PROVIDED RECORDS.
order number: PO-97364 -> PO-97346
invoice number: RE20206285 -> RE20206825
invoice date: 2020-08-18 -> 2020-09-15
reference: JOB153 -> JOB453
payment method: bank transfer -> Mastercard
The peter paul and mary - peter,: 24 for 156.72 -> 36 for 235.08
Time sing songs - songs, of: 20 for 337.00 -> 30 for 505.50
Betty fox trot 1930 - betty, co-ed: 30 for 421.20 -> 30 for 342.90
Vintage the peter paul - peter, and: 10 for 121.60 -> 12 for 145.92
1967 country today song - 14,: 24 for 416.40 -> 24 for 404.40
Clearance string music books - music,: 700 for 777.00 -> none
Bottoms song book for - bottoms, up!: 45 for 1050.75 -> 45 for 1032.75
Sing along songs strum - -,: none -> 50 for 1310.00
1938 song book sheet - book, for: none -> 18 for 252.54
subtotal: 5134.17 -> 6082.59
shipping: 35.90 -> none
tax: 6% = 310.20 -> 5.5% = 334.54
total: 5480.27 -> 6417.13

---

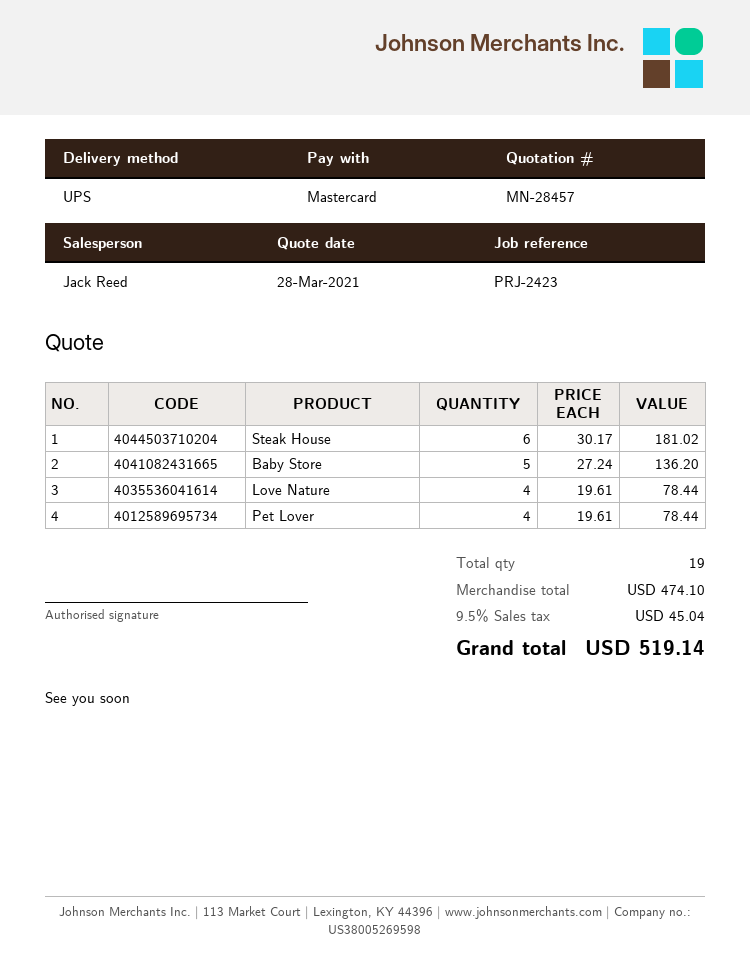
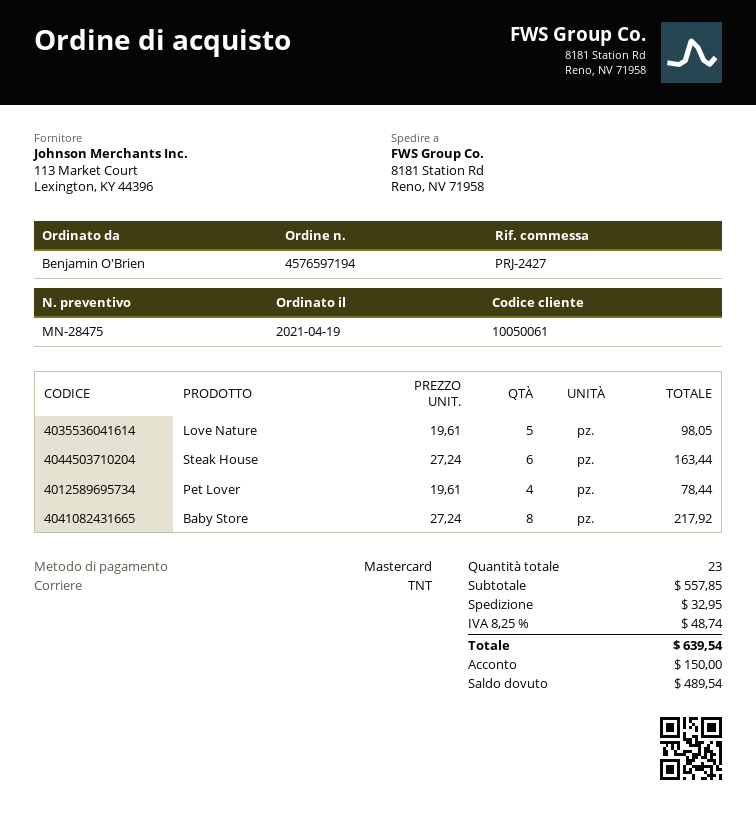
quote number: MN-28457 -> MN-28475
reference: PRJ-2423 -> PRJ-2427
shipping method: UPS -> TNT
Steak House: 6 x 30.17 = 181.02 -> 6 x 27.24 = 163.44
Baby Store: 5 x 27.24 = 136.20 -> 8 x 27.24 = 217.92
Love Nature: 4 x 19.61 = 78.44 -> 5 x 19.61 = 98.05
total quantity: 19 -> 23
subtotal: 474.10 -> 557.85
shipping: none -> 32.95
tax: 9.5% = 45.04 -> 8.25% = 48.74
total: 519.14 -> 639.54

...

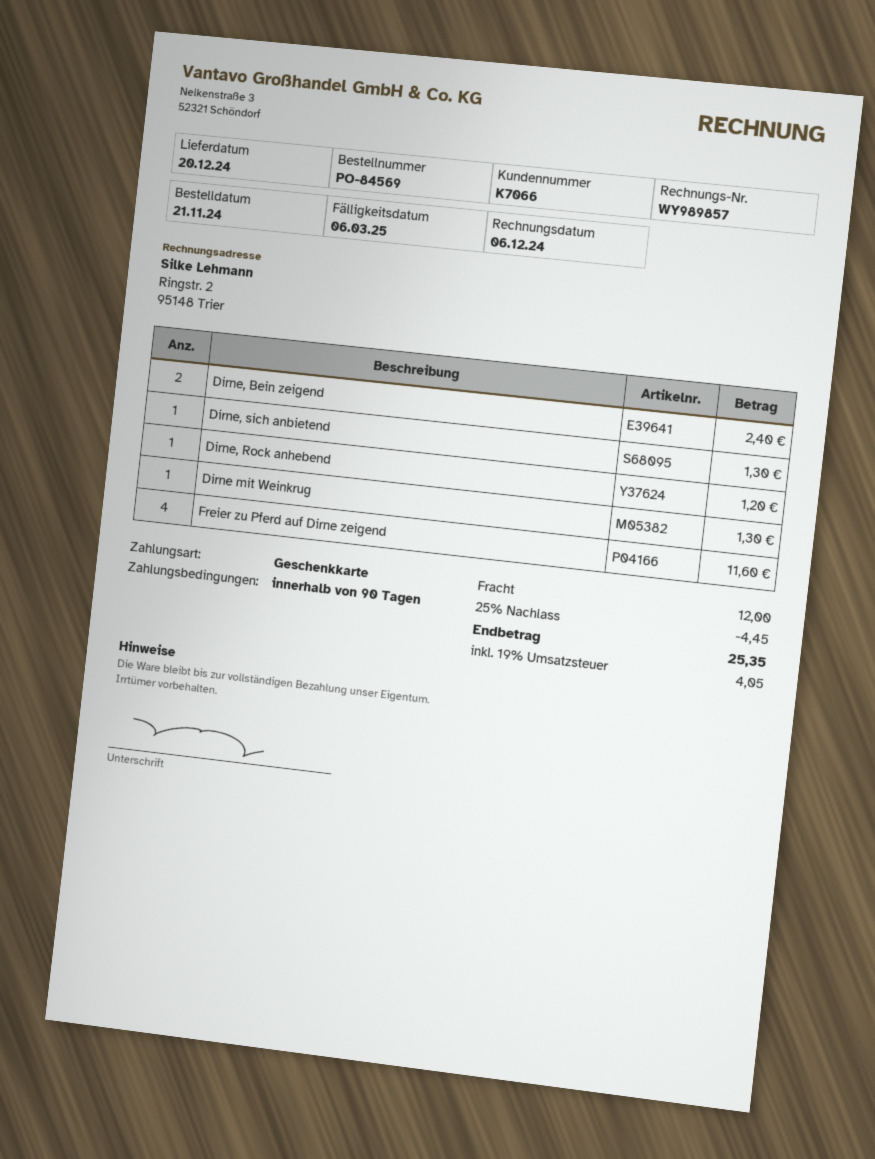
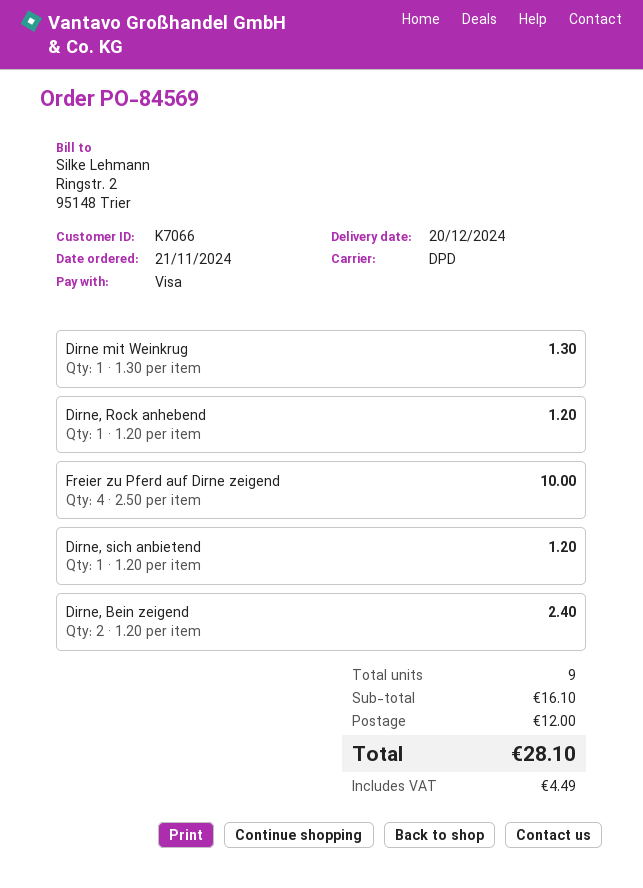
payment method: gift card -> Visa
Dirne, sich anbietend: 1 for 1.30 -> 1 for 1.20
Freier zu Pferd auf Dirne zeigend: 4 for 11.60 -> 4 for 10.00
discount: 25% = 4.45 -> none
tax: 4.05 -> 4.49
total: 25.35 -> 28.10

EXERCISE. The number of lines in the listing above that contain "paul" is all that should be stated.

SOLUTION TO THIS PROBLEM. 2